Appellants were, therefore, issued with show cause notice bearing C.No. VIII/10/97 HPU CUS dated 23.6.1997 and on consideration of the reply furnished by the appellants vide their letter No. SRM/155/97 dated 30.8.97 and after personal hearing on 15.5.98, in impugned order was passed as noted above. Aggrieved by the said order, the appellants have come in appeal on the following grounds: (a) The order has been passed in violation of the principles of natural justice inasmuch as the Commissioner has failed to furnish copy of the opinion furnished by Prof. V.V. Shastry on whose opinion the findings have been arrived at.

(b) The Commissioner has not appreciated the manufacturing process and the technology involved therein inasmuch as whether a product was called CD-ROM or CD-Video or CD-Audio, the fact remains that they were manufactured by the same process and the goods were identical. They cannot be recognised except through the labels affixed.

(d) Classification of the goods merely based on user understanding is against the established cannons of classification.
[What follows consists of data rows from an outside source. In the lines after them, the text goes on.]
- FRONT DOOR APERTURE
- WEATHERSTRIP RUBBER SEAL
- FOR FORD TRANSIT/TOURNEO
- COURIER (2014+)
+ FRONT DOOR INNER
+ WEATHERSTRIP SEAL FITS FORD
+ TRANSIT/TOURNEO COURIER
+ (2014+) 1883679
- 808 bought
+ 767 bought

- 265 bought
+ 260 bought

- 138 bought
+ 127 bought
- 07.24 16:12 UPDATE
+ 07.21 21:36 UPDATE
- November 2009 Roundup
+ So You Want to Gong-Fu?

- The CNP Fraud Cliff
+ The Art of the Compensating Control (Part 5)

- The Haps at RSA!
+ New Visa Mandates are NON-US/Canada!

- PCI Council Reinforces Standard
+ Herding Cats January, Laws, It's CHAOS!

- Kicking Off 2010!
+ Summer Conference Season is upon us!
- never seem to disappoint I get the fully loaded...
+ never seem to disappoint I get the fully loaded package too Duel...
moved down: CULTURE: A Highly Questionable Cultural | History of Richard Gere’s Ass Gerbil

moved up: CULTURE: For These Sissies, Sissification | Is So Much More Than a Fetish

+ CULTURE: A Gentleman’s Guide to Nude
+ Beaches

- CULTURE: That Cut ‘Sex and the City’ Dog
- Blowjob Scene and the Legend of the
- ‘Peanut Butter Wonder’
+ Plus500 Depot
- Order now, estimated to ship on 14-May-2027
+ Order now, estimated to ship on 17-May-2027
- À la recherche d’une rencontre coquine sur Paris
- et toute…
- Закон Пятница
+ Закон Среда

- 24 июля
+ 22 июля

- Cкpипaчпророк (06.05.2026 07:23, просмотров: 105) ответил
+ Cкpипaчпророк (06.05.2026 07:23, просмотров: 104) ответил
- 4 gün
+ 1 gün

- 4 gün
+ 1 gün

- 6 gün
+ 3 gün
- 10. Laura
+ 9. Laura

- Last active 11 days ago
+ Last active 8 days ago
(e) The representative of the Department of Electronics had clarified that the goods manufactured by the appellants were Computer Software but this clarification has not been appreciated by the Commissioner.

(f) Merely because the CD-Audio and CD-Video can also be played by any other instrument/equipment, that by itself cannot take away the main classification of the items.

(g) The opinion given by Prof. Sethuraman was not considered by the department, though it was an unbiased opinion.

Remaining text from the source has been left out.